Az sonra salon başkanı, ardından sınav olacak öğrenci geldi. İki saatten fazla sınav devam etti. Sınav boyunca meslektaşımın dediğini düşündüm. Acaba Konya’nın bu eski stadının Sakarya ile ilgisi neydi? Acaba Sakarya Meydan Savaşı kararı bu statta mı alındı ya da savaşı yapacak düzenli ordu burada toplandıktan sonra mı yola çıktı?

Okulda iken tarihim iyiydi. Okul bittikten sonra da tarihe merakım hep devam etti. Bir tarihçi kadar ayrıntıları bilmesem de yakın ve uzak tarihimiz hakkında yüzeysel de olsa bilgi kırıntılarım var. Ama nedense belleğimde Konya Stadı ile Sakarya arasında bağ kuracak hiçbir bilgi kırıntısı yoktu.

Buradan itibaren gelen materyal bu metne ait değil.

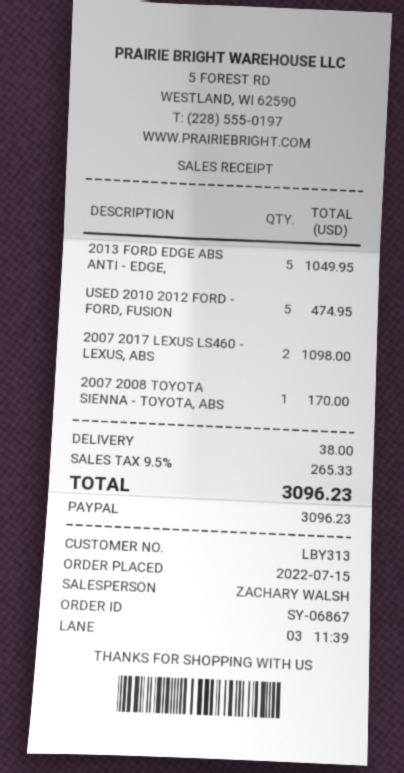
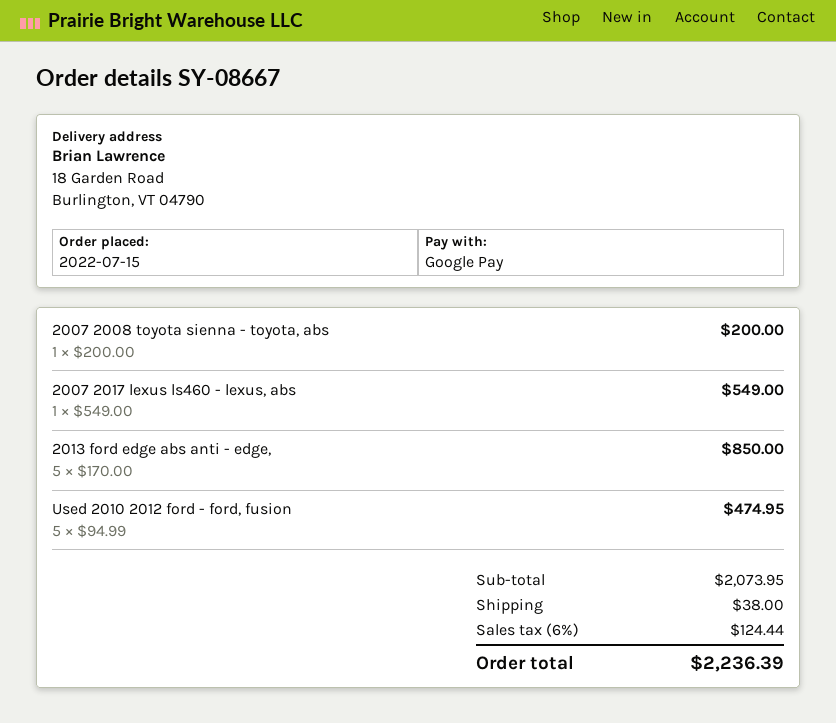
order number: SY-06867 -> SY-08667
payment method: PayPal -> Google Pay
2013 FORD EDGE ABS ANTI - EDGE,: 5 for 1049.95 -> 5 for 850.00
2007 2017 LEXUS LS460 - LEXUS, ABS: 2 for 1098.00 -> 1 for 549.00
2007 2008 TOYOTA SIENNA - TOYOTA, ABS: 1 for 170.00 -> 1 for 200.00
tax: 9.5% = 265.33 -> 6% = 124.44
total: 3096.23 -> 2236.39

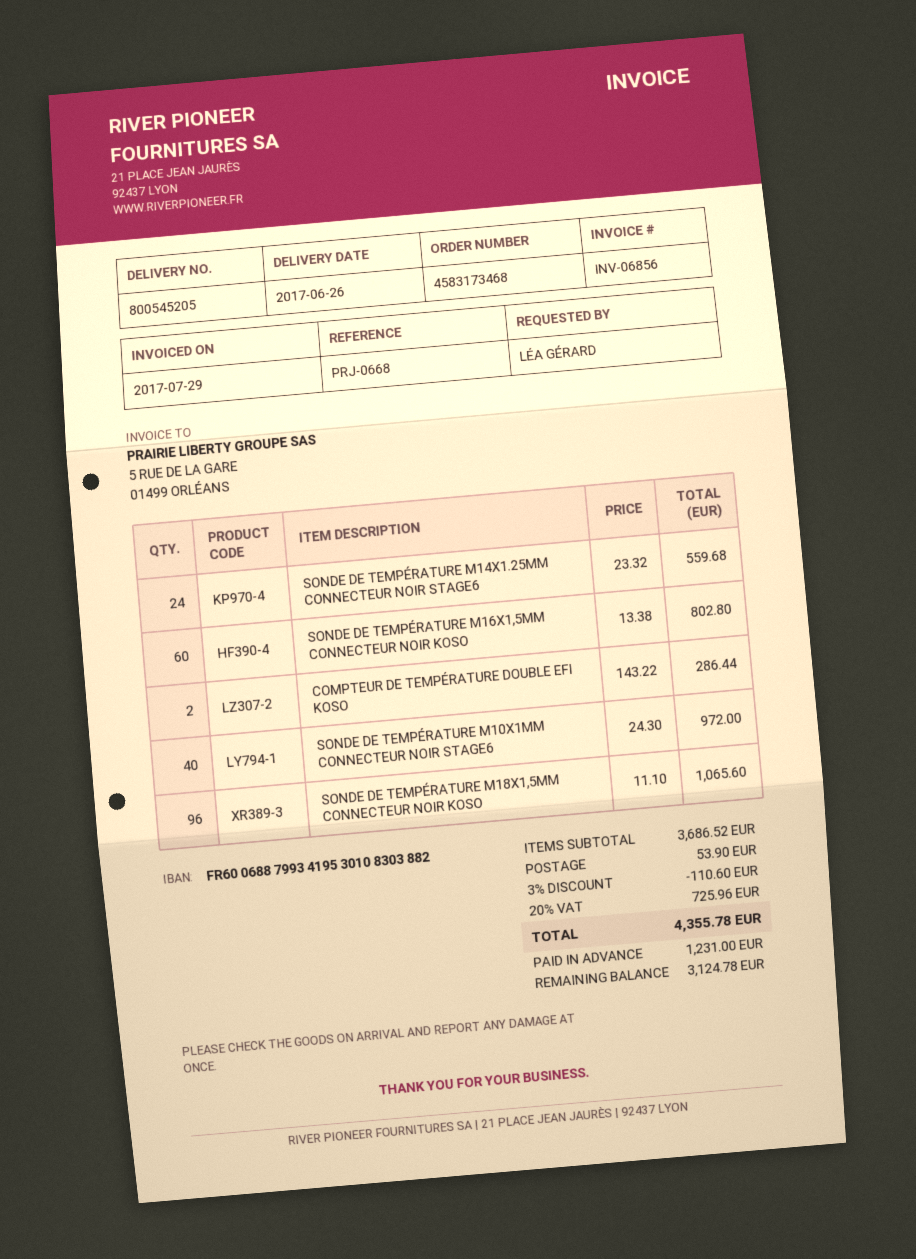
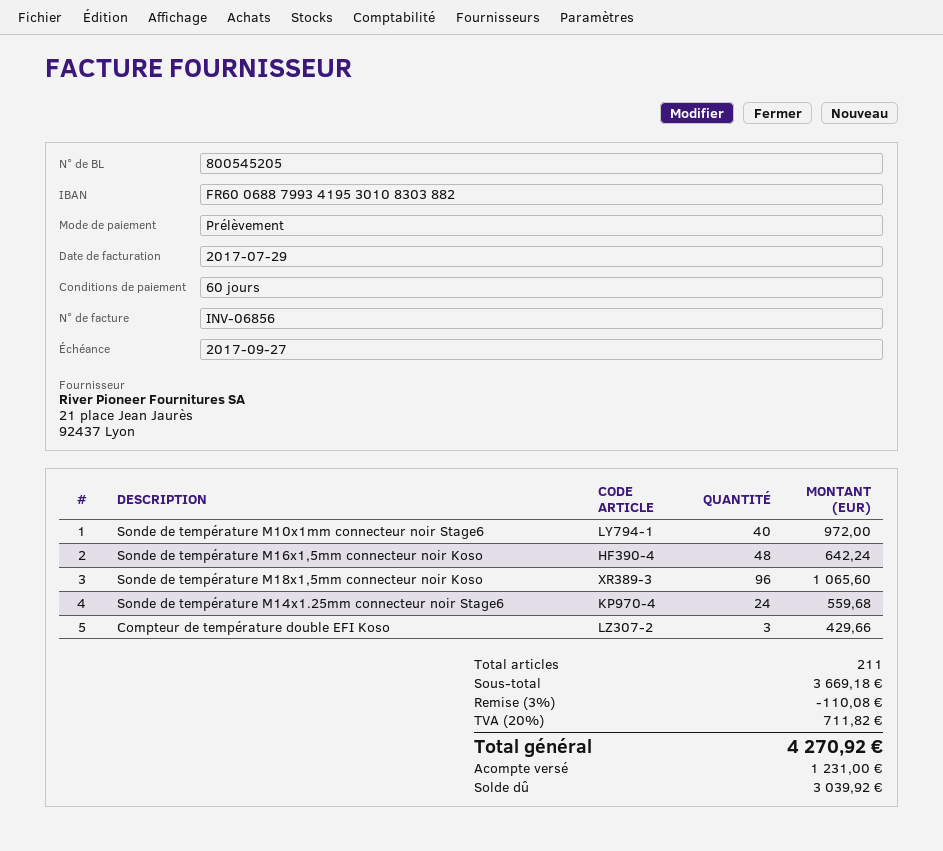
SONDE DE TEMPÉRATURE M16X1,5MM CONNECTEUR NOIR KOSO: 60 for 802.80 -> 48 for 642.24
COMPTEUR DE TEMPÉRATURE DOUBLE EFI KOSO: 2 for 286.44 -> 3 for 429.66
subtotal: 3686.52 -> 3669.18
discount: 3% = 110.60 -> 3% = 110.08
shipping: 53.90 -> none
tax: 20% = 725.96 -> 20% = 711.82
total: 4355.78 -> 4270.92
balance: 3124.78 -> 3039.92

Ne bekliyorum? Hemen telefona bakmak için elimi cebime attım. Hay Allah! Telefon ne arardı? Sınav esnasında telefonu bırak sınav salonuna, binaya girdirmek bile yasaktı. İyi de ben kimden öğrenecektim cahili olduğum stadımız hakkındaki bilgiyi? Salonlarda görevli tanıdığım bir meslektaşıma sorayım dedim. Salonu terk etmek de yasaktı. Çaresiz sınav saatinin bitmesini ya da tek kişiden oluşan öğrencinin çıkıp gitmesini bekleyecektim. Kızımız da çıkmadı bir türlü. Üç sınavlık bir dersi çözmek için çözdüğünü tekrar tekrar çözdü. Garantici birisiydi anlaşılan. Okumakta ve görmekte zorlanan biriydi aynı zamanda. Kafasını kitapçığa iyice yaklaştırıyordu. Çünkü gözünün biri 10, diğeri 11 numaraymış. Ara ara “Gözüm yoruldu, ben biraz dinleneyim” dedi durdu. O dinlenirken biz kodlamayı yapıverdik. Zira zor da olsa okuyor ama kodlayamıyordu. Zaten bizim görevimiz de onun kodlamasına yardımcı olmaktı. Bize büyük görünen yuvarlak kutucuklar kızımıza nokta gibi görünüyordu belki de. Allah yardımcısı olsun!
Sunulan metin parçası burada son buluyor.